Thursday, May 26, 2005

What is double buffering technique in Graphics?

Double Buffering is a technique that is used to prevent flicker when drawing onto the screen. The problem stems from the fact that when a new animation frame is rendered, it is desirable to first clear the old frame. This causes a flicker to occur. The basic idea of double buffering is to create a virtual screen out of the user's view. A graphics device could be a screen, printer, file, or memory area. The virtual screen used as the buffer is the primary example of using a memory space as a graphics device. When paint() is called, the clearing and painting of the animation frame can occur on the virtual screen and the resulting rendered image can then be transferred to the real screen immediately upon completion.

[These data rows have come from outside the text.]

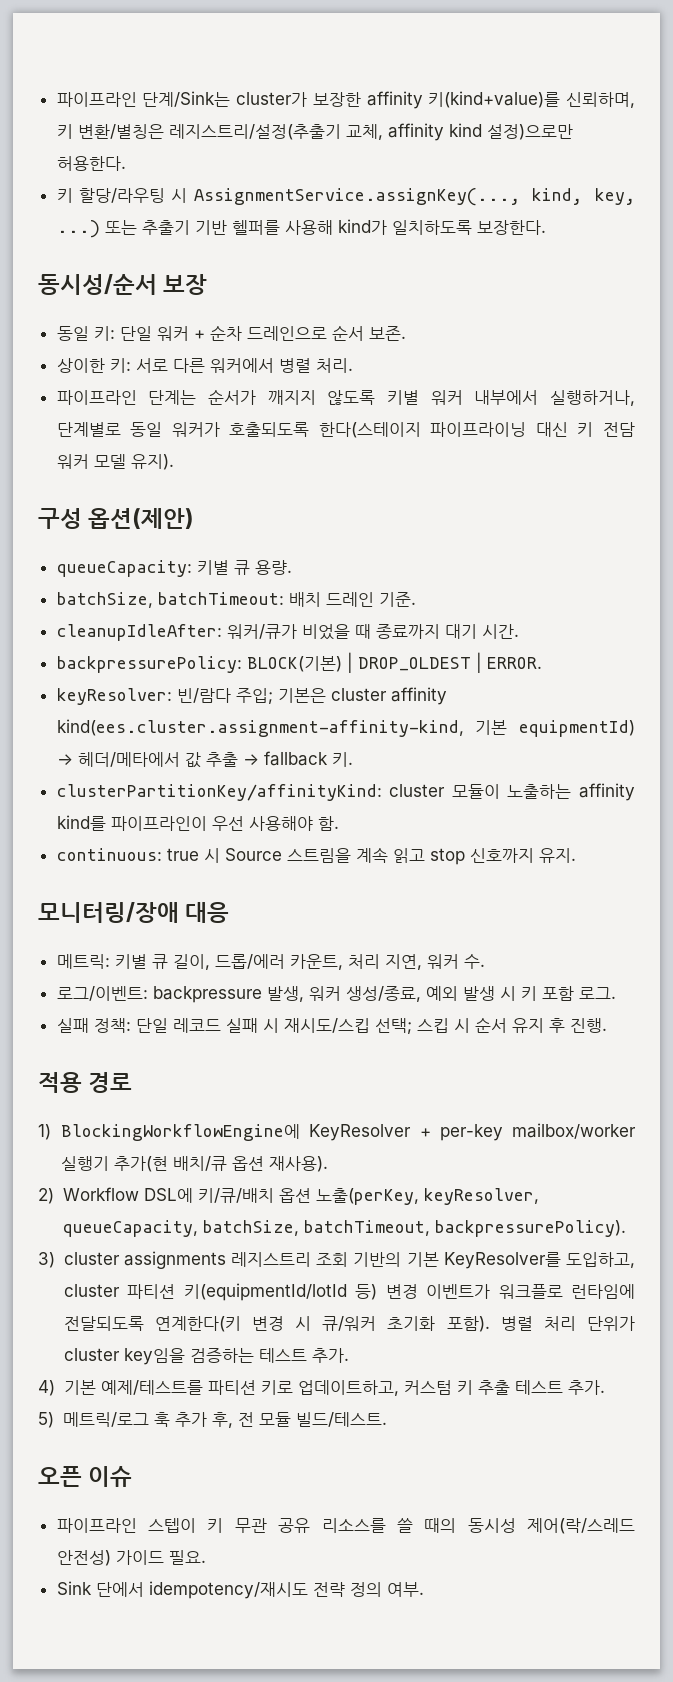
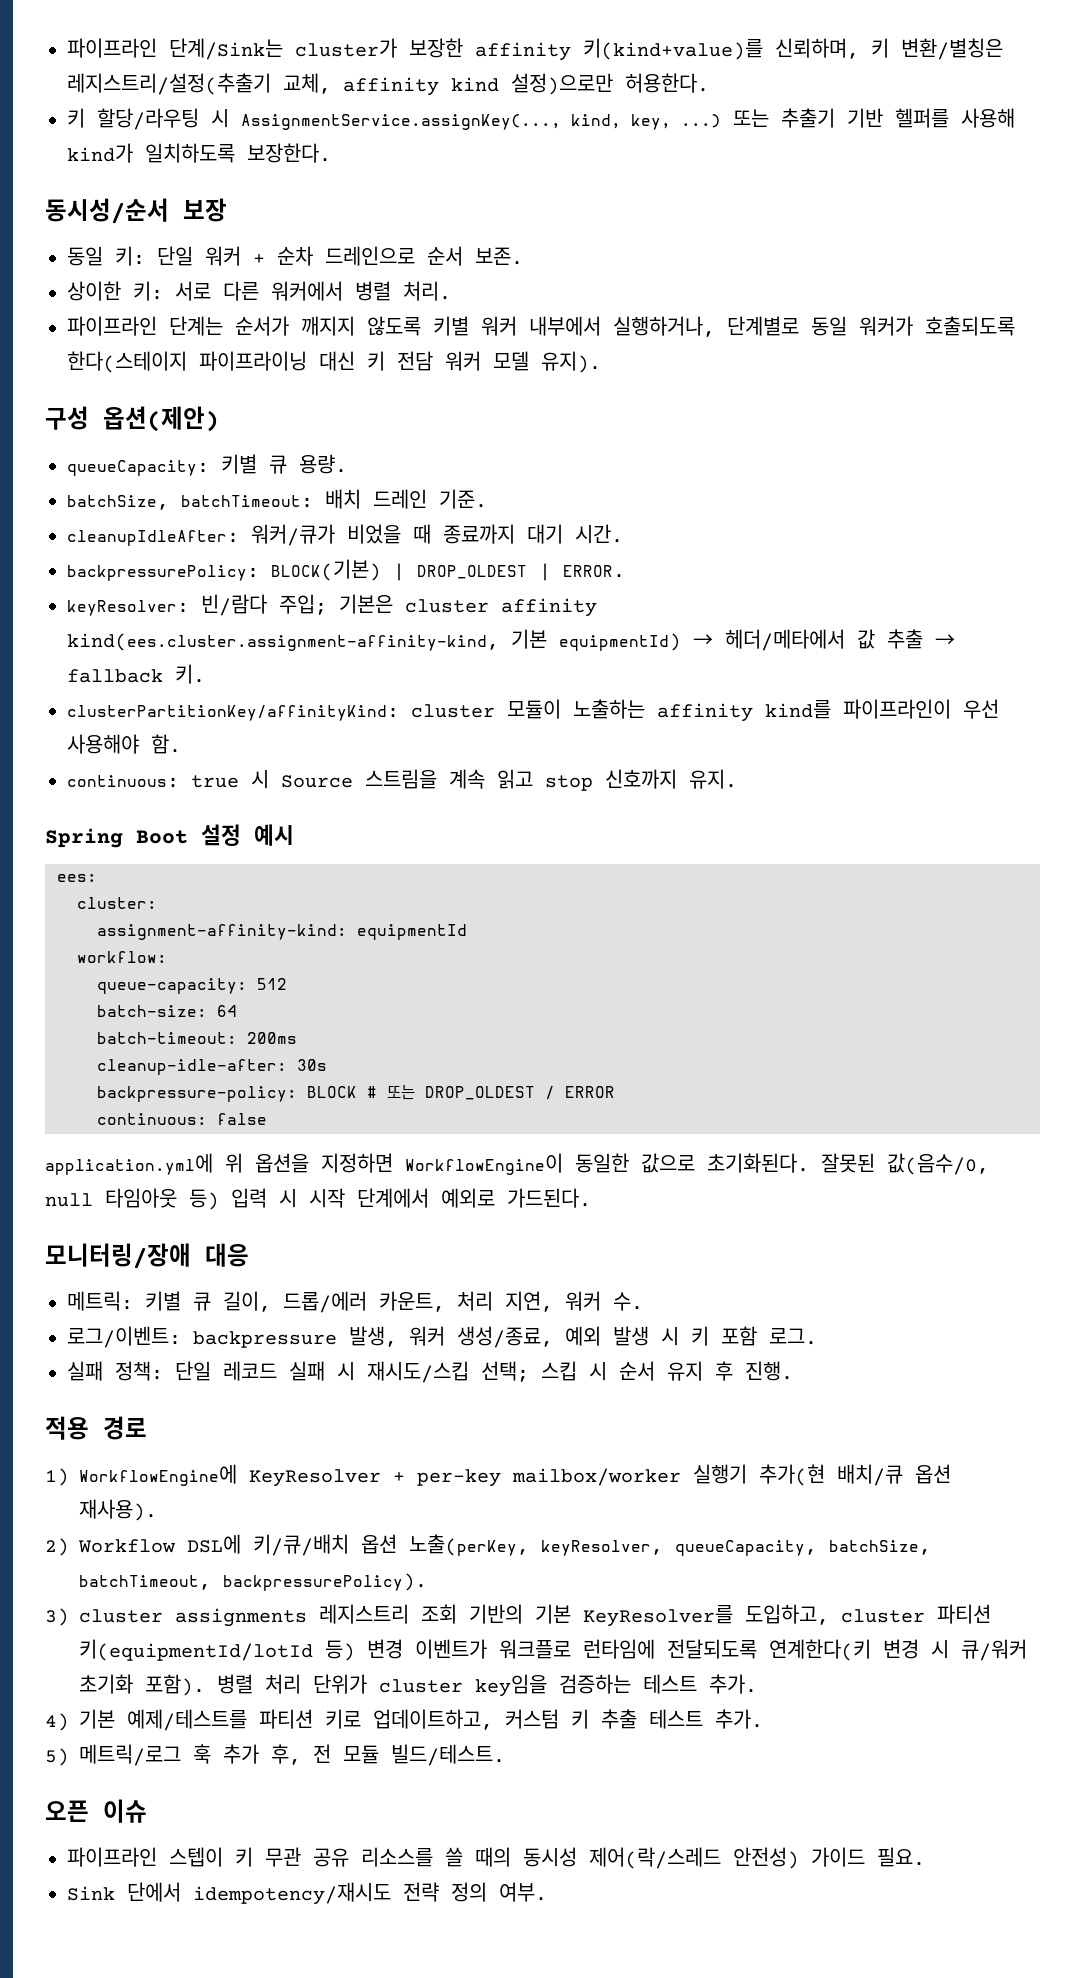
+ Spring Boot 설정 예시
+ ees:
+ cluster:
+ assignment-affinity-kind: equipmentId
+ workflow:
+ queue-capacity: 512
+ batch-size: 64
+ batch-timeout: 200ms
+ cleanup-idle-after: 30s
+ backpressure-policy: BLOCK # 또는 DROP_OLDEST / ERROR
+ continuous: false
+ application.yml에 위 옵션을 지정하면 WorkflowEngine이 동일한 값으로 초기화된다. 잘못된 값(음수/0, null 타임아웃 등) 입력 시 시작 단계에서 예외로 가드된다.
- 1) BlockingWorkflowEngine에 KeyResolver + per-key mailbox/worker 실행기 추가(현 배치/큐 옵션 재사용).
+ 1) WorkflowEngine에 KeyResolver + per-key mailbox/worker 실행기 추가(현 배치/큐 옵션 재사용).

The cost of double buffering is in memory and CPU consumption. However, this cost is probably unavoidable for complex animations and usually isn't too expensive.

A very good tutorial on how to reduce flicker in Java GUI applications is given at:
http://javaboutique.internet.com/tutorials/
Java_Game_Programming/BildschirmflackernEng.html

Excerpt from the article:

Double buffering means to paint all the things in the paint() method to an offscreen image. If all things that have to be painted, are painted, this image is copied to the applet screen. The method does the following in detail:

  • Generates a new offscreen-image by using createImage and stores this image in a instance variable( = generate an empty image)
  • Call getGraphics to get graphic context for this image
  • Draw everything (including to clear the screen completely) on the offscreen image ( = draw image in the background)
  • When finished, copy this image over the existing image on the screen. ( = draw image in the foreground)

This technique means that the picture is already painted before it is copied to the screen. When copying the image to the foreground the old pixels are overlayed by the new ones. There won't be any flickering picture anymore because there is not a millisecond where you see an empty screen!

The only disadvantage of the double buffering is, that it produces a large amount of data and every image is drawn two times (offscreen and when copying to the screen). But in most cases and on a fast computer this is much better than wasting time on finding an other solution!